[Excerpts from a dataset]
*****

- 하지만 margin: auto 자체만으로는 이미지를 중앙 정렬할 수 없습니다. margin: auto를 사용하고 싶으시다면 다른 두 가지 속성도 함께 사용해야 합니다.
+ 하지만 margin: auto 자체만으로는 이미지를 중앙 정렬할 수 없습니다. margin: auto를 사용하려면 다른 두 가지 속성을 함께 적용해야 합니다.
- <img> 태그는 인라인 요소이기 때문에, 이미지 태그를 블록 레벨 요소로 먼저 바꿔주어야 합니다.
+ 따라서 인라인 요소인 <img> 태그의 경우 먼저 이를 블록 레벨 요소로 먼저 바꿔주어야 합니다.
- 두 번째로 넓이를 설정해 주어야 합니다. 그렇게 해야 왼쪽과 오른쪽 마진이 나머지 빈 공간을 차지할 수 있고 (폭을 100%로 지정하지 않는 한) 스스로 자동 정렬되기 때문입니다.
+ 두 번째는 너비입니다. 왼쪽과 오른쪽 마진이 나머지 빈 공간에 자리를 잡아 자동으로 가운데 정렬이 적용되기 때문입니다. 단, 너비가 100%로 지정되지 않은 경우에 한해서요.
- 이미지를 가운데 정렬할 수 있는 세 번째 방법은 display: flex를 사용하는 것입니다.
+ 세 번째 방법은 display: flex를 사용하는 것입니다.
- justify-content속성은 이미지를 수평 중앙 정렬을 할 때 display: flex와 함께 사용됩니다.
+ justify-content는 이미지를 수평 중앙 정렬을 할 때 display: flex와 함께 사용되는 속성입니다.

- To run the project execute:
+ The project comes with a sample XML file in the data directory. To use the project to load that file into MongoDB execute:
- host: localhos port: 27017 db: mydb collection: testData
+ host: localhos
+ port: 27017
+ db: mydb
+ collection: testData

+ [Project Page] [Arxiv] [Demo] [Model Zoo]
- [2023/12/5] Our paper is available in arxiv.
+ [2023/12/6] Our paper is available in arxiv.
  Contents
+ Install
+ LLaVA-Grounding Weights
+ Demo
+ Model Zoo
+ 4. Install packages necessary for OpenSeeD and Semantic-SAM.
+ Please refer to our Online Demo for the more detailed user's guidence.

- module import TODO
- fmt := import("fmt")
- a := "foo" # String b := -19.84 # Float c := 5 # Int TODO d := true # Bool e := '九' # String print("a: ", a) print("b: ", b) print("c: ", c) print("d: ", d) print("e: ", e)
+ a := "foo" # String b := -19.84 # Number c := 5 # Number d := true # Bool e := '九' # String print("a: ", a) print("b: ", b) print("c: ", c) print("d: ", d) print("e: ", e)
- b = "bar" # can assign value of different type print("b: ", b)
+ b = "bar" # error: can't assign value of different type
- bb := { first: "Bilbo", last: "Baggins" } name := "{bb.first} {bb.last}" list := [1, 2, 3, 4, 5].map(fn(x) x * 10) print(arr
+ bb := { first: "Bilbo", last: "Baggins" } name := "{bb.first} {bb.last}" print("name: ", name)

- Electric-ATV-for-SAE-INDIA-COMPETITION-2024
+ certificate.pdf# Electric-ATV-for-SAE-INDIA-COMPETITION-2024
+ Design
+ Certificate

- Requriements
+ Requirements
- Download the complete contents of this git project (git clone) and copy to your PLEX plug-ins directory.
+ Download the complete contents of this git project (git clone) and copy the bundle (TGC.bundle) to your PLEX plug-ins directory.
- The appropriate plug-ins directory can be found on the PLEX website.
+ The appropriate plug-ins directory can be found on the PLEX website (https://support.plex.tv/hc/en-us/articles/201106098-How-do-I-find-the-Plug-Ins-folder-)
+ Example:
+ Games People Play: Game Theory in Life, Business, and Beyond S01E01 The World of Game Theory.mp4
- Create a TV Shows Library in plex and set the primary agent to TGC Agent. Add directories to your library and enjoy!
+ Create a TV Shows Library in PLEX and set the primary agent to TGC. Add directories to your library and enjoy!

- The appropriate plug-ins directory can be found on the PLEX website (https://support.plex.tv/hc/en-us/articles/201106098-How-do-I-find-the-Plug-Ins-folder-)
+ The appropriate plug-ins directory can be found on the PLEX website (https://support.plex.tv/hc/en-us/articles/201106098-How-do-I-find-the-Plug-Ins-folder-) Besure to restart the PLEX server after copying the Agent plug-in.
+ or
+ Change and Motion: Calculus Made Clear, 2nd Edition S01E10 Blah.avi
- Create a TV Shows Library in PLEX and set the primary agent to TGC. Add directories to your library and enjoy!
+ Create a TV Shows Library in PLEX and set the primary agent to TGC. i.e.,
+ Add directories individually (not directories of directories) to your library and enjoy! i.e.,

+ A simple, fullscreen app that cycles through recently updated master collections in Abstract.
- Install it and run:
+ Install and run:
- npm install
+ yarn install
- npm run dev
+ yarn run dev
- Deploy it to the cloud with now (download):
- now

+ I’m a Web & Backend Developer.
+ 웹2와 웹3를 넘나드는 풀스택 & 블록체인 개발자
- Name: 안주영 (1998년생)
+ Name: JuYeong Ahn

*****

**EXERCISE OBJECTIVE:** Among the records above, repeat exactly the line with "# can assign", the line with "x * 10) print(arr", and every line in between, and only those.

**SOLUTION FOR THIS EXERCISE:**
- b = "bar" # can assign value of different type print("b: ", b)
+ b = "bar" # error: can't assign value of different type
- bb := { first: "Bilbo", last: "Baggins" } name := "{bb.first} {bb.last}" list := [1, 2, 3, 4, 5].map(fn(x) x * 10) print(arr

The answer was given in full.